◆ What the exercise asks
After locating the line that contains "subtotal: 8484.01 -> 9277.22" in the following entries, reproduce it and each later line exactly, including the last.

◆ Dataset records

-- -- --

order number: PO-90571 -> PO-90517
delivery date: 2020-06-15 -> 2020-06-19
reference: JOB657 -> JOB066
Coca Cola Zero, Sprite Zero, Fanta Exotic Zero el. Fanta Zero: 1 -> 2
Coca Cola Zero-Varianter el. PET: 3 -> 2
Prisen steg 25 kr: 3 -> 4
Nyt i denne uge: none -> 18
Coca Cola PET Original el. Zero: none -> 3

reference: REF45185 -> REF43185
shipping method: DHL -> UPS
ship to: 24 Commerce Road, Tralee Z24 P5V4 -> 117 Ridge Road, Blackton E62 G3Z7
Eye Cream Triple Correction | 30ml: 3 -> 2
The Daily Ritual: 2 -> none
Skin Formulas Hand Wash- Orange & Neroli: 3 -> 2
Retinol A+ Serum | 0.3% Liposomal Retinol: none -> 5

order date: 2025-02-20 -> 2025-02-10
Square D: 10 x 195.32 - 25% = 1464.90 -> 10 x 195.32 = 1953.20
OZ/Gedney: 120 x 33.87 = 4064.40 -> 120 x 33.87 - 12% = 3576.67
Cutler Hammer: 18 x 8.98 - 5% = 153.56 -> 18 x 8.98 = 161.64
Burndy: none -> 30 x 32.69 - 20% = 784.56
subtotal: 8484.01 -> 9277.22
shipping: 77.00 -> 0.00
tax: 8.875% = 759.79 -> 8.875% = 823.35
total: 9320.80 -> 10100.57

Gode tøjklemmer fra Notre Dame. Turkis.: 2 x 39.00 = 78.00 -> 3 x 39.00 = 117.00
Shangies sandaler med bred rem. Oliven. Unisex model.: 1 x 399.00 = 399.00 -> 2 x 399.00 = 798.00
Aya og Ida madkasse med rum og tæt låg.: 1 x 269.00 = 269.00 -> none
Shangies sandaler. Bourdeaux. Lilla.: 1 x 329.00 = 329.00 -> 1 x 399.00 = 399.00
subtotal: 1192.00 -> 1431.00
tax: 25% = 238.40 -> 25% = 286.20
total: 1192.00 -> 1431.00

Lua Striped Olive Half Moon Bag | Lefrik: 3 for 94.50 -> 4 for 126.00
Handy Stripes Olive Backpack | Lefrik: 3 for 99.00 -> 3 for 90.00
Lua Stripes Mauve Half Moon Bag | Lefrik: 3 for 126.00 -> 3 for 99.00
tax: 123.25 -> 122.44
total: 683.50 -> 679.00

-- -- --

◆ The completed task
subtotal: 8484.01 -> 9277.22
shipping: 77.00 -> 0.00
tax: 8.875% = 759.79 -> 8.875% = 823.35
total: 9320.80 -> 10100.57

Gode tøjklemmer fra Notre Dame. Turkis.: 2 x 39.00 = 78.00 -> 3 x 39.00 = 117.00
Shangies sandaler med bred rem. Oliven. Unisex model.: 1 x 399.00 = 399.00 -> 2 x 399.00 = 798.00
Aya og Ida madkasse med rum og tæt låg.: 1 x 269.00 = 269.00 -> none
Shangies sandaler. Bourdeaux. Lilla.: 1 x 329.00 = 329.00 -> 1 x 399.00 = 399.00
subtotal: 1192.00 -> 1431.00
tax: 25% = 238.40 -> 25% = 286.20
total: 1192.00 -> 1431.00

Lua Striped Olive Half Moon Bag | Lefrik: 3 for 94.50 -> 4 for 126.00
Handy Stripes Olive Backpack | Lefrik: 3 for 99.00 -> 3 for 90.00
Lua Stripes Mauve Half Moon Bag | Lefrik: 3 for 126.00 -> 3 for 99.00
tax: 123.25 -> 122.44
total: 683.50 -> 679.00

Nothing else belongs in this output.